Mary is so much part of God’s idea that without her we do not grasp His idea. She is, as the Church sings, at the beginning of God’s ways with us. And she accompanies us every step of that way. If we find we have diverged from her, it is a sign that we have left the Christian road. She is one of the special outward marks of grace and orthodoxy. We cannot receive the kisses of the Babe without touching His Mother. We cannot hope to have His blood drip transformingly upon us unless we stand beside her at the Cross.
People may think they are receiving grace without devotion to her, and in a limited way this is so. For, although they reject her, she cannot reject them. She does her best with those refractory ones. But oh what a difference between that and the fruitful union of loving child and Mother most powerful!
If that union exist, it will be fully utilised by the Mother for the purposes of her maternity. That is, not only to make us holy as one would fill a vessel, but to reach out through us to other souls. If she is not able to reach out through us, she is not able to work in us, for this communication to others is the characteristic gesture, the essence, of Christianity. Our Lord’s own image of the mystical vine is to be borne in mind. Out of the roots issues the trunk, and out of the trunk spring the branches and sub-branches, on and on in ever-continuing, expanding fruitfulness. If a part stop at itself, it is a failure. The life-giving series must go on unendingly until the whole world is encompassed, until every man has had the fullness of the Gospel delivered to him, inclusive of that part which says: “Behold thy Mother.”
Possessors of knowledge are fond of supposing that “people will not understand” and that it would be waste of time to try to explain “these lofty doctrines.” Unpardonably, they act accordingly. But what is incomprehensible about Our Lady’s mission? It is fundamental in religion and therefore it is meant to be understood by all. I have yet to encounter the person who was unable to absorb it when it was explained. And explained it must be, for the average idea of Mary’s place is stark in its poverty. It is that Mary bore a Son who was God and that ever since He likes to listen to her petitions—just as any great man would like to please his mother! Of course that is true, but it is only part of the truth. Mary’s place in the Catholic system is too commanding, too primary, to be contained in that degree of logic.

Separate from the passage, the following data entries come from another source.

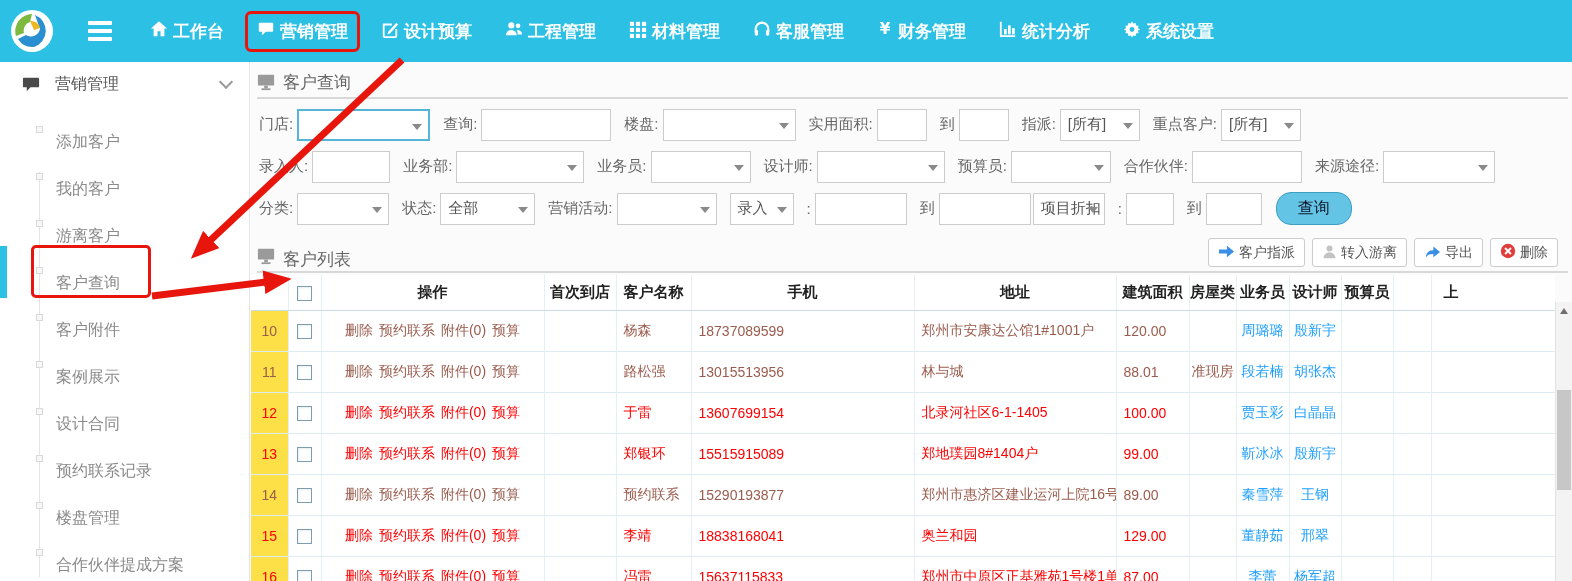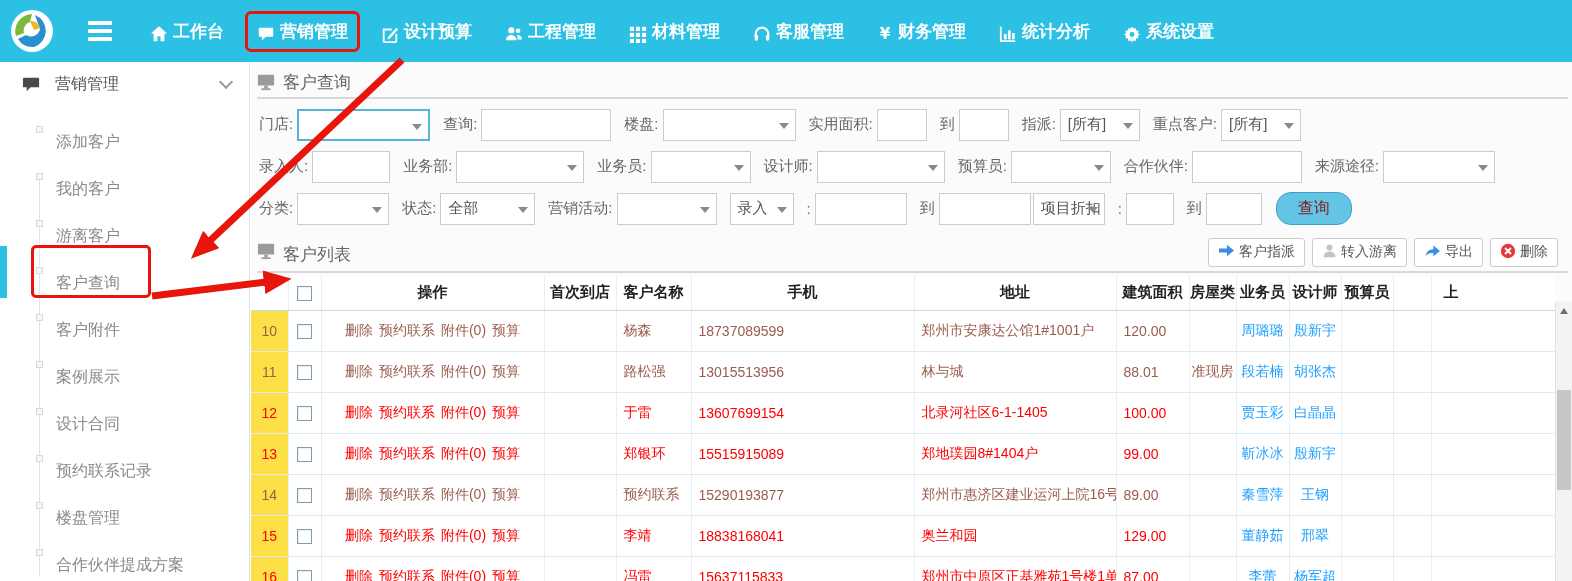--- a/index.html
+++ b/index.html
@@ -15,7 +15,7 @@
   .burger { margin-left:34px; width:24px; display:flex; flex-direction:column; gap:4px; cursor:pointer; }
   .burger i { display:block; height:4px; background:#fff; border-radius:1px; }
   .navitems { display:flex; align-items:center; margin-left:26px; }
-  .nav-item { display:flex; align-items:flex-end; gap:5px; font-size:17px; font-weight:bold;
+  .nav-item { display:flex; align-items:flex-start; gap:5px; font-size:17px; font-weight:bold;
     padding:6px 9px; margin-right:9px; border:3px solid transparent; border-radius:6px;
     white-space:nowrap; cursor:pointer; }
   .nav-item.boxed { border-color:#e8150d; }

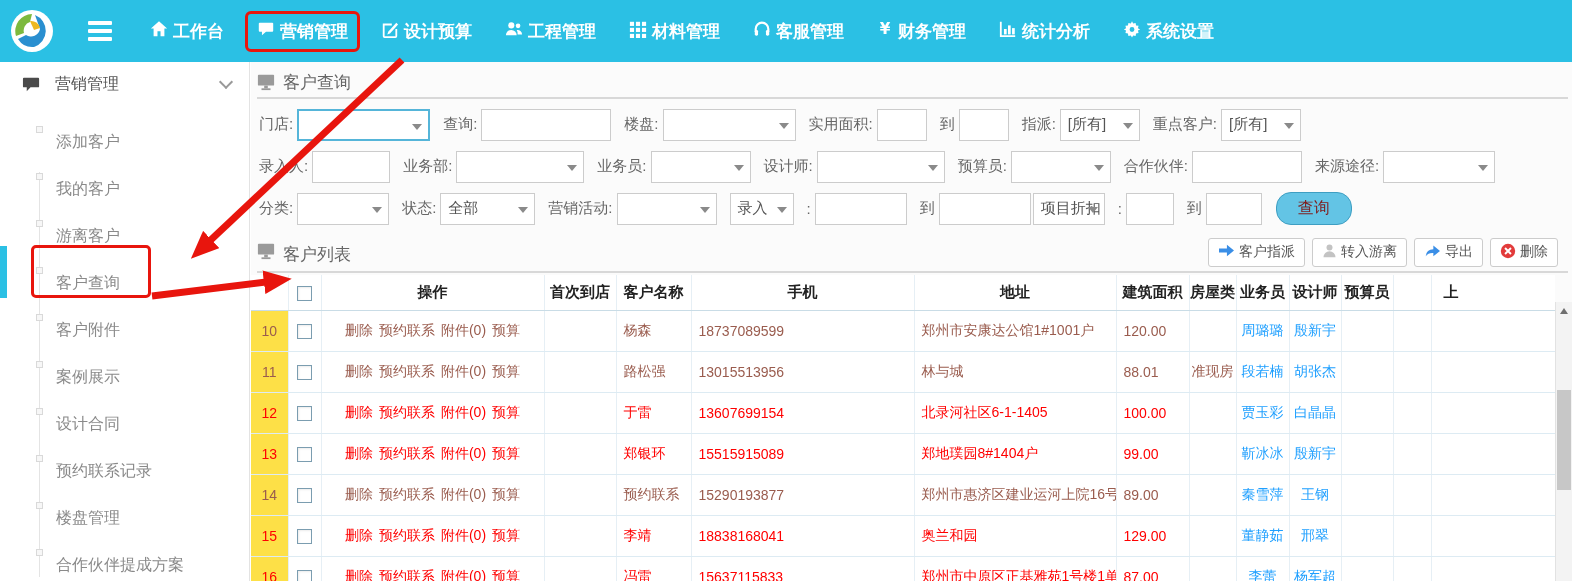--- a/index.html
+++ b/index.html
@@ -57,7 +57,7 @@
   .caret { position:absolute; right:6px; top:13px; width:0; height:0;
     border-left:5px solid transparent; border-right:5px solid transparent; border-top:6px solid #8a8a8a; }
   .qbtn { height:33px; width:76px; background:#63c4e5; border:1px solid #3e9ec2; border-radius:15px;
-    color:#7f1d1d; font-size:16px; cursor:pointer; }
+    color:#0f172a; font-size:16px; cursor:pointer; }
 
   
   .list-head { display:flex; align-items:center; height:36px; margin:12px 4px 0 6px;

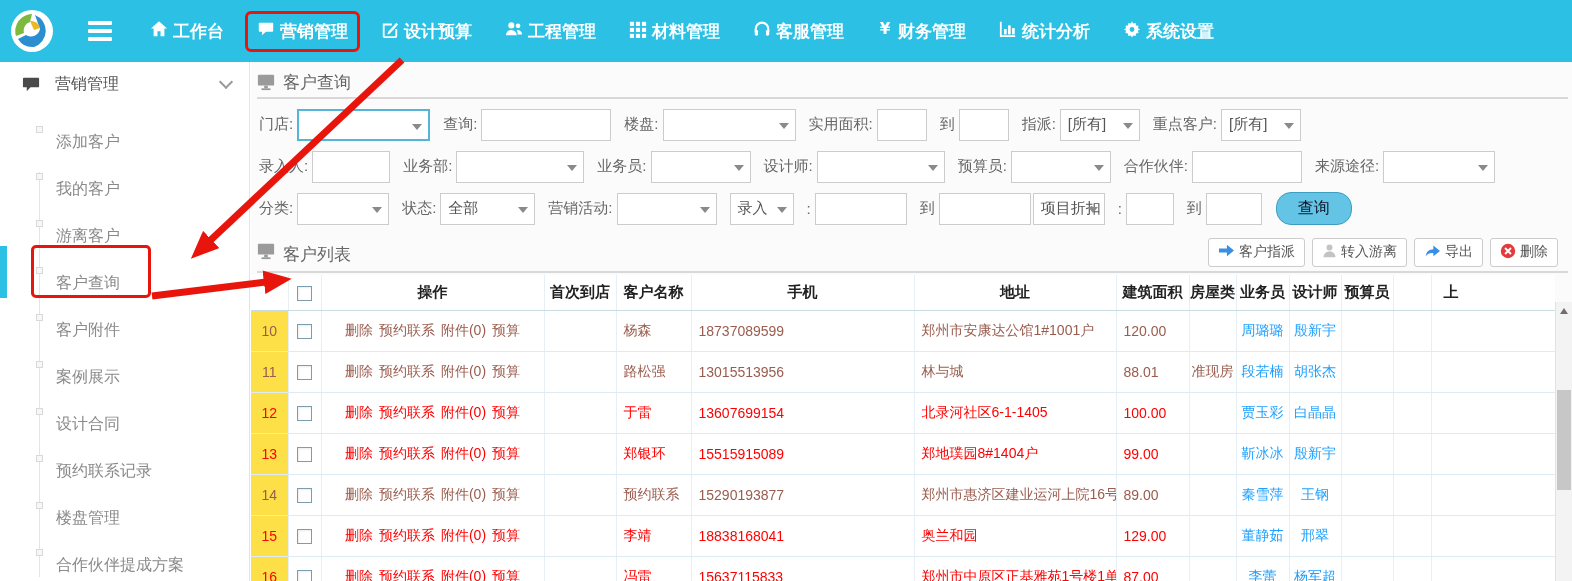--- a/index.html
+++ b/index.html
@@ -60,7 +60,7 @@
     color:#0f172a; font-size:16px; cursor:pointer; }
 
   
-  .list-head { display:flex; align-items:center; height:36px; margin:12px 4px 0 6px;
+  .list-head { display:flex; align-items:flex-end; height:36px; margin:12px 4px 0 6px;
     border-bottom:2px solid #d8d8d8; color:#666; font-size:17px; }
   .list-head .ptitle { margin-left:8px; flex:1; }
   .toolbar { display:flex; gap:7px; padding-bottom:4px; margin-right:10px; }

Here are some tremendous words of Mgr. Suenens: “The majority of Christians will claim that people are not ready to listen, but the amazing truth is that Christians themselves are not willing to speak.” Especially, as I have been contending, they are not prepared to speak about Mary, because they are so conscious of their ignorance about her. Perhaps if the word about Mary were uttered, all the other words of the Christian message would come pouring out. For Mary is pivotal—now as she was from the first in the divine idea of Redemption. She was part of the foretellings of the Messiah, and in due course she was part of His earthly mission; as she is now of His heavenly reigning. She is utterly less than He, but she has been assumed into His destiny and in the special form that she has always to give Him, to initiate His steps, to indicate to Him what is needful. That is the providential programme: we should accommodate ourselves to it.
We must make Mary better understood. That being the peremptory need, it is a joy to find this book of Father Cyril Bernard which is a superb instrument for the purpose. I simply cannot think of a better one. It is a duty to recommend it and get people to read it. It brings all the wonderful doctrine about Mary within our reach and in an intensely readable way. Great leaning and ability and devotion have gone into it, and to the author may be applied those words which the Church places on the lips of the Blessed Virgin: “Those who explain me shall shine for all eternity.”